As muitas barreiras derrubadas por diversas figuras femininas que se dedicaram à luta por uma sociedade igualitária, onde homens e mulheres pudessem usufruir dos mesmos direitos, não terão sido suficientes para dissipar a nuvem de incerteza que resiste e teima em pairar sobre o conceito do feminismo propriamente dito. Decerto, a maioria de nós associa-o a essa mesma luta protagonizada pela mulher. Ainda assim, o que define de facto o feminismo? Qual a conduta que doutrina, se é que pressupõe algum código de comportamento específico? Na tentativa de aniquilar a dúvida o mais rapidamente possível, podemos sempre recorrer à fonte de elucidação para toda e qualquer questão existencial que o cidadão moderno possa experienciar – a Wikipedia. Esta esclarece-nos alegando tratar-se de um “movimento social, filosófico e político”, que “envolve movimentos, teorias e filosofias que advogam pela igualdade entre homens e mulheres”.
Termos como “teorias” e “filosofias” talvez alimentem devaneios e suposições, quanto ao propósito deste “movimento”, que ultrapassam a mera questão da semântica, quando a definição não poderia ser mais simples.
Por entre devaneios e suposições ergue-se, primeiramente, o preconceito de que o feminismo está direcionado, precisamente, para o sexo feminino.
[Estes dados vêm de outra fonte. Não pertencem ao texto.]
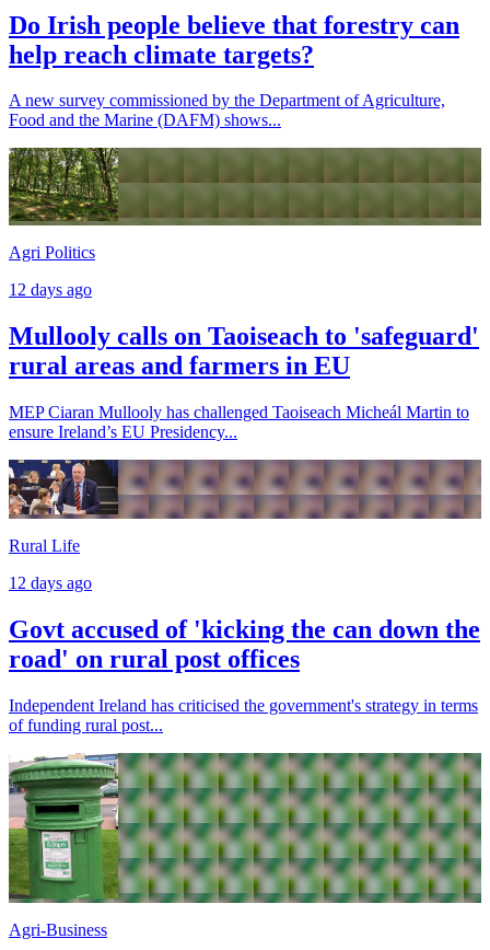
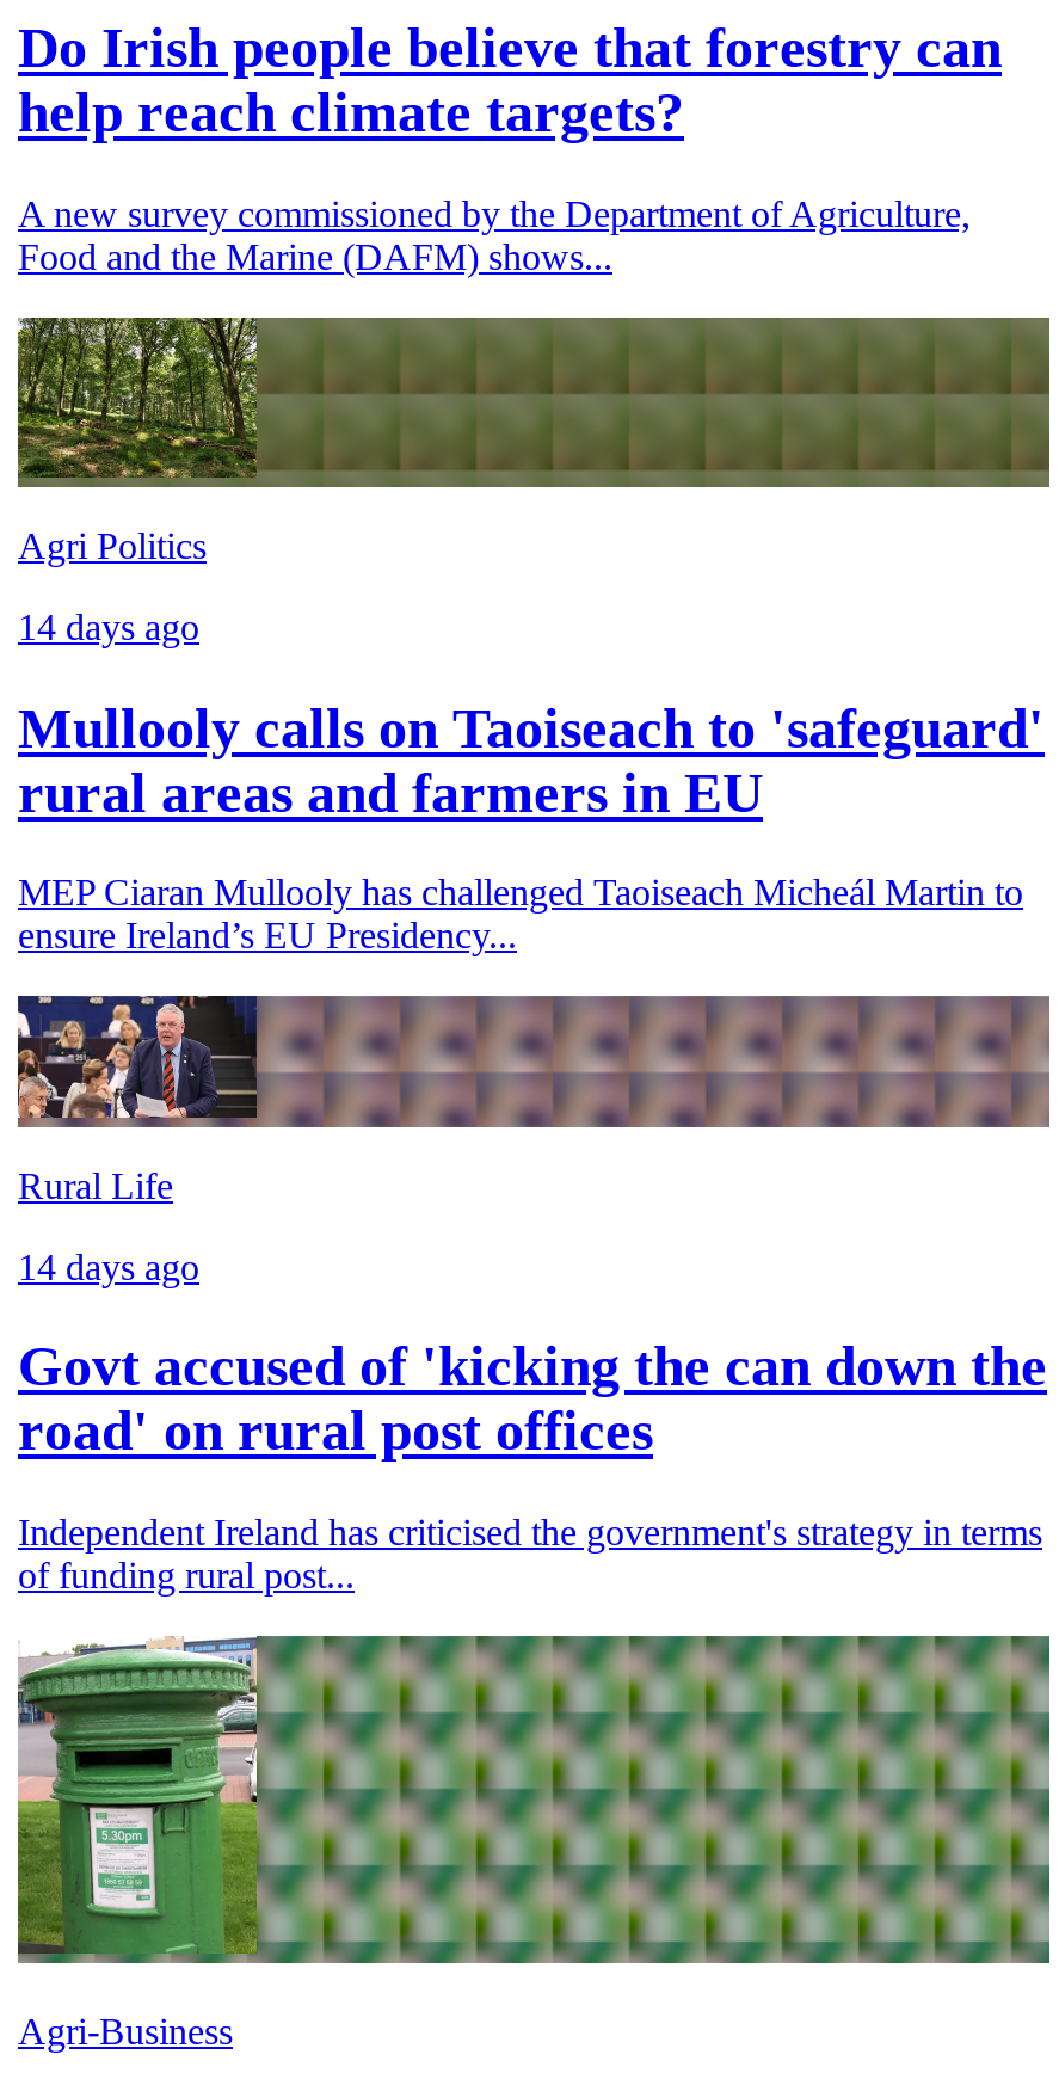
[9,280,92,299] 12 days ago -> [18,606,199,646] 14 days ago
[9,574,92,592] 12 days ago -> [18,1246,199,1286] 14 days ago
Surge então a questão fulcral que provavelmente terá suscitado o alvoroço relativamente às afirmações de Trudeau e Cameron: Porquê que um homem se haveria de afirmar um feminista se essa não é a sua luta? Não deveria privilegiar outras batalhas, já que o seu papel neste mundo ficou à partida definido desde o seu primeiro fôlego?
O que frequentemente o ruído distorce na transmissão da mensagem é que o feminismo deve ser encarado como um sinónimo de igualdade e não como uma tentativa cega de alcançar uma idílica supremacia feminina, assente na eventual presunção de que a merecemos, visto que a história já nos terá castigado duramente ao longo dos séculos. Pelo contrário, o(a) feminista anseia eliminar o distanciamento entre o homem e a mulher enquanto cidadãos. E porque 2015 já lá vai, e já se faz tarde, é tempo de nos habituarmos ao facto de a mulher feminista não ser necessariamente solteira ou renegar a sua feminilidade. Tão pouco despreza o homem ou venera a emasculação na tentativa de alcançar a auto-realização, enquanto jura não voltar a usar um soutien. É tempo de o tabu dar lugar à abertura, para que nos foquemos em questões que de facto gozam de alguma complexidade, ao invés de parafrasearmos conceitos cuja essência não incita a busca por novas interpretações.
*Este artigo foi escrito ao abrigo do Novo Acordo Ortográfico.